Entertainment

Amazon wants voice assistants to talk to each other

For the company, voice interoperability is yet another way to grow ambient computing into a real business.

Sonos speaker with Alexa

It's interoperability time.

Photo illustration: Sonos; Protocol

Amazon has long championed the idea of running multiple voice assistants on the same device. Now, it wants to help those assistants work together. To that end, Amazon is rolling out what it’s calling Universal Device Commands over the next year, the company announced at its Alexa Live developer event on Wednesday. The new feature will make it possible to use core smart speaker functionality across multiple assistants.

“Customers win when they have choice,” said Alexa Voice Service VP Aaron Rubenson. For Amazon, providing this level of choice also means that Alexa is always part of the picture, which helps the company with its quest to turn ambient computing into a real business, complete with a large developer community tapping into multiple ways to monetize Alexa skills.

A common language for voice assistants

Amazon first threw its weight behind multi-assistant support in 2019, when it announced the Voice Interoperability Initiative with 35 member companies. That industry group has since grown to include more than 90 members, and multiple companies have launched devices capable of running more than one voice assistant concurrently.

At Alexa Live, Amazon announced that Alexa would be coming to select Skullcandy headphones soon. “We will have Alexa and their own assistant, called Hey Skullcandy, working simultaneously on these devices,” Rubenson said. Other companies with similar setups include Sonos, which launched its own voice assistant last month.

Now, Amazon wants to help make it easier to actually use multi-assistant devices with the implementation of Universal Device Commands. This will unlock core functionality like controlling a speaker’s volume, pausing playback and perhaps stopping an alarm or timer across multiple assistants.

“These are things that we believe that any assistant that’s operating on a device should be able to handle, regardless of where something may have been initiated,” Rubenson said. “You can imagine a customer has a Sonos device, and they start a music stream with the Sonos Voice Assistant,” he said. “If somebody else comes into the room an hour later and says ‘Alexa, stop,’ you would like the music to stop.”

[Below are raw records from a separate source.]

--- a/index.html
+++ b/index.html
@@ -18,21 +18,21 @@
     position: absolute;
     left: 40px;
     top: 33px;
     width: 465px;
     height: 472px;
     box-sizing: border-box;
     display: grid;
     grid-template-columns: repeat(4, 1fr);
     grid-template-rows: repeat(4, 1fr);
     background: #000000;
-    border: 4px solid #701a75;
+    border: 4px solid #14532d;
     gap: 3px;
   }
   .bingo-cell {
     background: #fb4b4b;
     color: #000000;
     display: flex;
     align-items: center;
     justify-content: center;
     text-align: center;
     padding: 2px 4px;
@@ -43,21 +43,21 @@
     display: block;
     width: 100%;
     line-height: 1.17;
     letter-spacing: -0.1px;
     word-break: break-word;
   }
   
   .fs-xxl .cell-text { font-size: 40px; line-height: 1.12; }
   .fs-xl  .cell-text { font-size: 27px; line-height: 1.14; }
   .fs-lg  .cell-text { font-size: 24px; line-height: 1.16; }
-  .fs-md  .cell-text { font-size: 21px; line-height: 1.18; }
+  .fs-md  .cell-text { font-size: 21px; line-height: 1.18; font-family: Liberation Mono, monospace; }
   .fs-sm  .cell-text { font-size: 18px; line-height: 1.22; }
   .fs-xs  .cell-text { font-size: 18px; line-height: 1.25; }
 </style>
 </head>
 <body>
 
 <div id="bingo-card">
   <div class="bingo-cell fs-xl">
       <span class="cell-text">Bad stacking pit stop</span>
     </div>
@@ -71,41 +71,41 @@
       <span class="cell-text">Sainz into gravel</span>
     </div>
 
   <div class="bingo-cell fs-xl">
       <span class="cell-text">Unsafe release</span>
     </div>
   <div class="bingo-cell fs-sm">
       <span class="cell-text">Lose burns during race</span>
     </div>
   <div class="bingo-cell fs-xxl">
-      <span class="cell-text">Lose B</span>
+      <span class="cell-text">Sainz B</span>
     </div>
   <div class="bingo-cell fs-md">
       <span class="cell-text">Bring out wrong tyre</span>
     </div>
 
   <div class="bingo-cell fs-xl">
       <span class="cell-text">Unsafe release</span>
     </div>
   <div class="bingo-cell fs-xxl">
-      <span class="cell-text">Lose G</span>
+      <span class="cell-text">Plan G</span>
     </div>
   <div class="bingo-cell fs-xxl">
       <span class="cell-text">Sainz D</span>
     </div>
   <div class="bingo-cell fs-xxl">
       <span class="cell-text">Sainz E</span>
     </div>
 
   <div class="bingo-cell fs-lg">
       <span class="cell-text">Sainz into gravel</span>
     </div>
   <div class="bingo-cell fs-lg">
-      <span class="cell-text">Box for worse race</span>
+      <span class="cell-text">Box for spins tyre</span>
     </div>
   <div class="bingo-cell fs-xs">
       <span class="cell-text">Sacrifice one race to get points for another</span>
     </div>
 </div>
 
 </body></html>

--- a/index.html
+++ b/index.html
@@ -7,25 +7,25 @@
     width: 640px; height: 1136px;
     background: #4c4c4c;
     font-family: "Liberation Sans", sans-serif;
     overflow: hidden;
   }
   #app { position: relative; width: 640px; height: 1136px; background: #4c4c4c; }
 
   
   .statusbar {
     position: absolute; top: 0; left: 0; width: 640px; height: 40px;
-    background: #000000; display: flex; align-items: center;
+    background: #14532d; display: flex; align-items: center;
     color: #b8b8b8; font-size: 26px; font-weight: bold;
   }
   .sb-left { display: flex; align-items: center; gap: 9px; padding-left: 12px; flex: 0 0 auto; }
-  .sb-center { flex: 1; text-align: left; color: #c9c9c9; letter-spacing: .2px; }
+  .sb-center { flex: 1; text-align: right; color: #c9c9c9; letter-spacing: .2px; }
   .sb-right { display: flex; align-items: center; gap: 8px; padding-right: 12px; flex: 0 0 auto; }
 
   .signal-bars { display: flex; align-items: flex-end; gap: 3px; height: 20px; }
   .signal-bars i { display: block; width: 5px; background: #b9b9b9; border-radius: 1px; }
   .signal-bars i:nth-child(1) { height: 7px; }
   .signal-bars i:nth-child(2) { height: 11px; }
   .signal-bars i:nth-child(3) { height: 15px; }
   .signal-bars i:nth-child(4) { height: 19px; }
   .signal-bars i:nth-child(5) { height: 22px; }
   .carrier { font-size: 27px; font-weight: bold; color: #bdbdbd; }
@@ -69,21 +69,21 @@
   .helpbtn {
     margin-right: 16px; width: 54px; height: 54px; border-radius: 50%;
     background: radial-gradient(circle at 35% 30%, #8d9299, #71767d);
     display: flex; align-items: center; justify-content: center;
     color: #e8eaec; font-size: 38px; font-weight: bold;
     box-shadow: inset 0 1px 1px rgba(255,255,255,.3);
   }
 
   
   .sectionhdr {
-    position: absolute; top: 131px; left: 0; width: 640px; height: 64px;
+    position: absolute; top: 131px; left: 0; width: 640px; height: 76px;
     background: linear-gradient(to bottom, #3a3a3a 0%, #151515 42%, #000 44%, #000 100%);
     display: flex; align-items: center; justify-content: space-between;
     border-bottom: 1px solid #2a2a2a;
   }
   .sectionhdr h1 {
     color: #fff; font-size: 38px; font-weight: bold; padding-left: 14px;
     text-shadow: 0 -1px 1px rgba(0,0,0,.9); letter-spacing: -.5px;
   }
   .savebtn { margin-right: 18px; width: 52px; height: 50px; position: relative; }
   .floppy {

At the same time, Amazon wants to meet people’s expectations of privacy, and not make them suspicious about Alexa chiming in on an interaction that started with a different assistant. “When audio is streaming, the Universal Device Command framework will make it known to any assistant that there is audio playing,” Rubenson said. “But other than the assistant that started it, the other assistant won't know what is playing, or which app it's playing in.”

The economics of voice interoperability

Not every company is a supporter of voice interoperability. Google in particular has long resisted the idea of letting its own Google Assistant run next to another company’s voice assistant. As a result, Sonos owners, for instance, have to choose whether they want to enable Sonos Voice Control or the Google Assistant on a speaker.

Amazon, on the other hand, is betting it can further grow its Alexa business by embracing interoperability. Key to that is its work with third-party Alexa skills developers; Rubenson told Protocol that 20% of the interactions with Alexa last year were skills-based. “Collectively, that's tens of billions of interactions with Alexa skills,” he said.

An increasing amount of those interactions are being monetized in one way or another, including through paid skills and in-skill purchases. To further grow this business, Amazon announced Wednesday that smaller Alexa developers will be able to get up to a 90% revenue share. The company is also introducing paid placements of skills in search results, mirroring the way mobile app stores are monetized.

Amazon hasn’t said how much revenue the company is generating with Alexa skills, but it’s clearly a growing business. “We have skill developers making seven figures,” Rubenson said. And by making Alexa a core part of ambient computing, even alongside other assistants, Amazon is positioning itself to further grow that business across a wide range of devices, including not only smart speakers, but also headphones, TVs, appliances and even cars.

“Alexa implementations have contributed to literally billions of dollars of consumer electronic sales since we introduced that technology a few years ago,” Rubenson said.